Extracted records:
——————————

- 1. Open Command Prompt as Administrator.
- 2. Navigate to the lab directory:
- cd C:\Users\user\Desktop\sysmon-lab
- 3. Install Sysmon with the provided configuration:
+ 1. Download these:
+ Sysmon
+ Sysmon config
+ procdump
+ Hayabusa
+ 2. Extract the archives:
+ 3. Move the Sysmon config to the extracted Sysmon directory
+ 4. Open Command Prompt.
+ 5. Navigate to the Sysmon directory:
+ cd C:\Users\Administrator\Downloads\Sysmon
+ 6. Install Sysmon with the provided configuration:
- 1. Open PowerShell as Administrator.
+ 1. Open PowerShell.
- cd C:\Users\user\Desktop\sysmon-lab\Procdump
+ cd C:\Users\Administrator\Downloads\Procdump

——————————

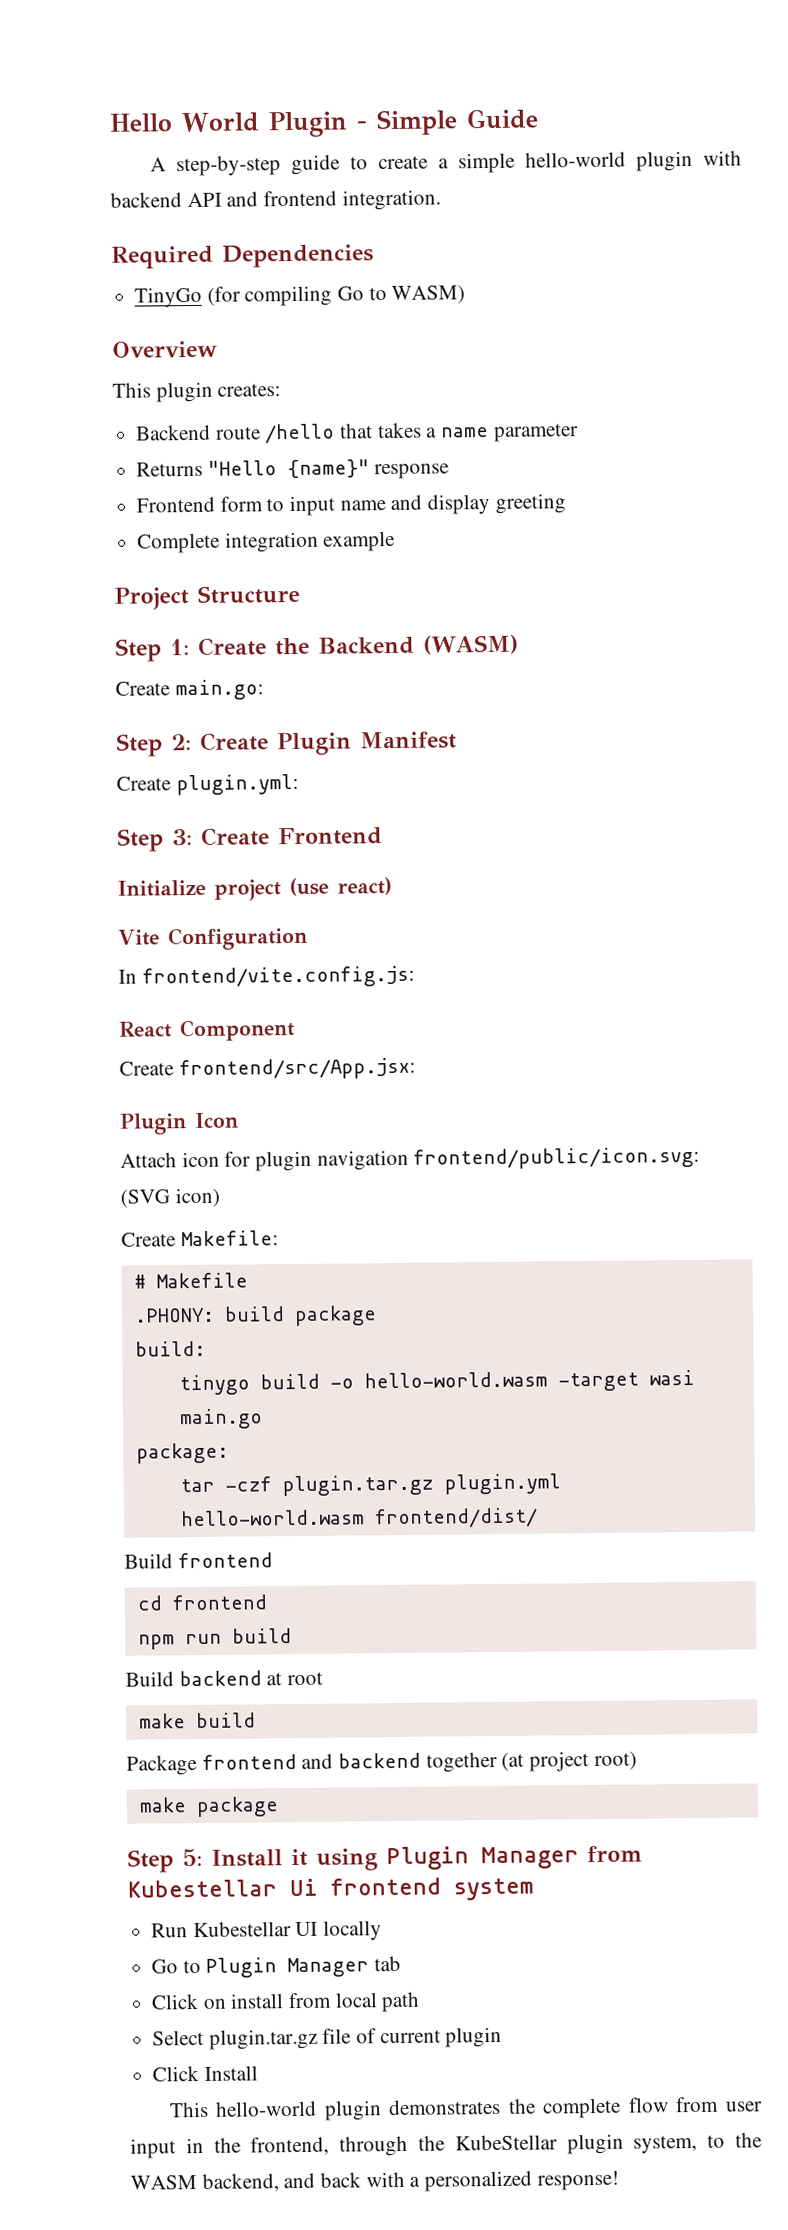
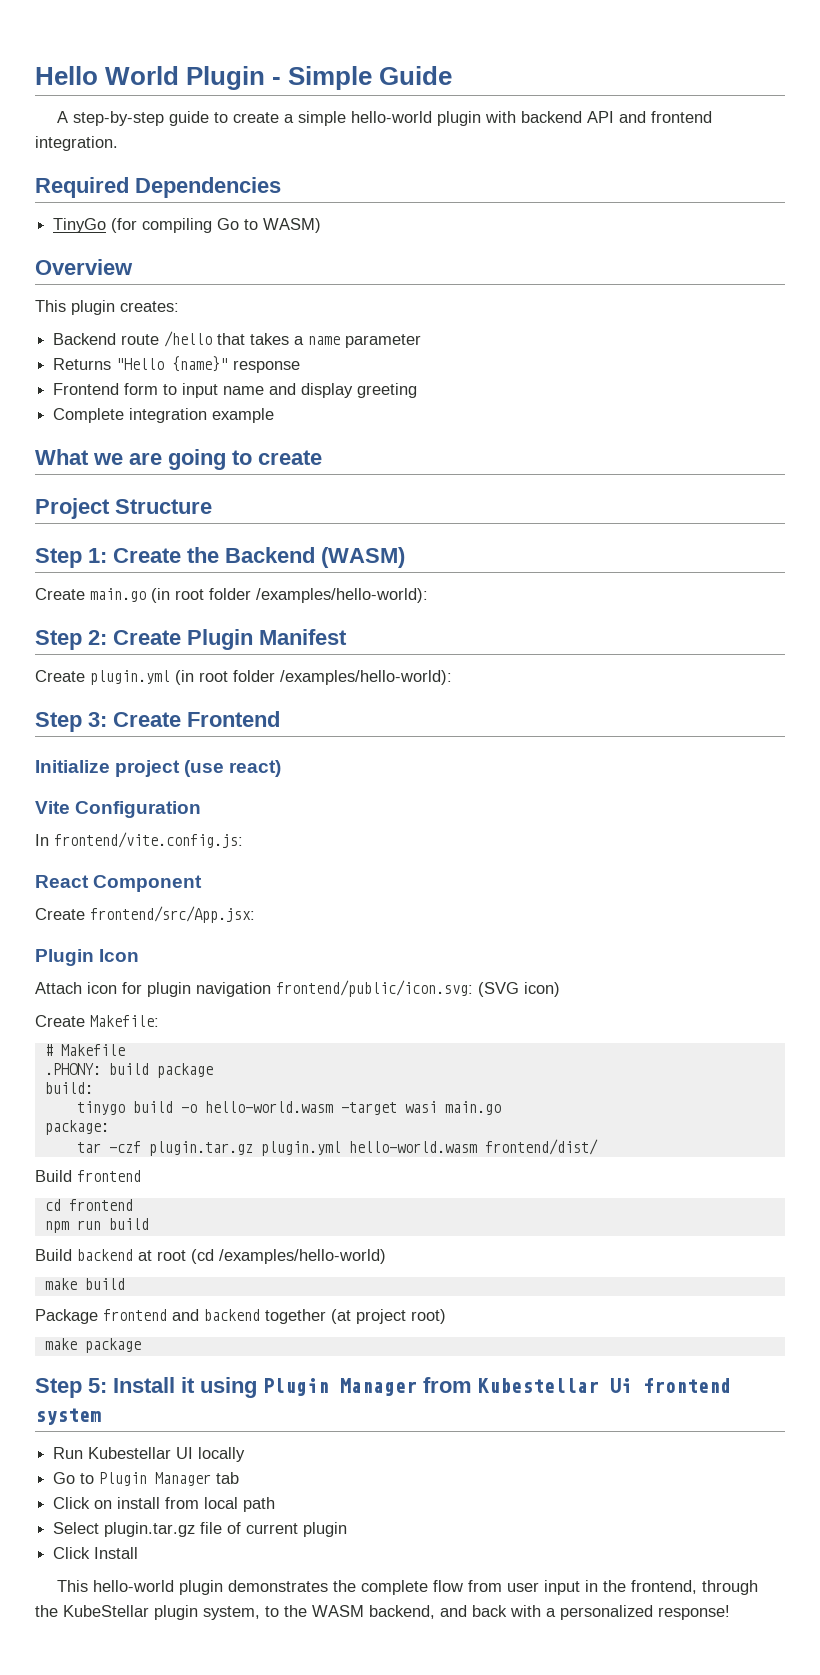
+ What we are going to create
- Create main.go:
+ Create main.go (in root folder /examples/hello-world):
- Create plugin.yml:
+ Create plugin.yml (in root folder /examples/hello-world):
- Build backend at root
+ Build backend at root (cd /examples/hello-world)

——————————

If a line in the records contains "with", report it.

Response below:
- 3. Install Sysmon with the provided configuration:
+ 6. Install Sysmon with the provided configuration:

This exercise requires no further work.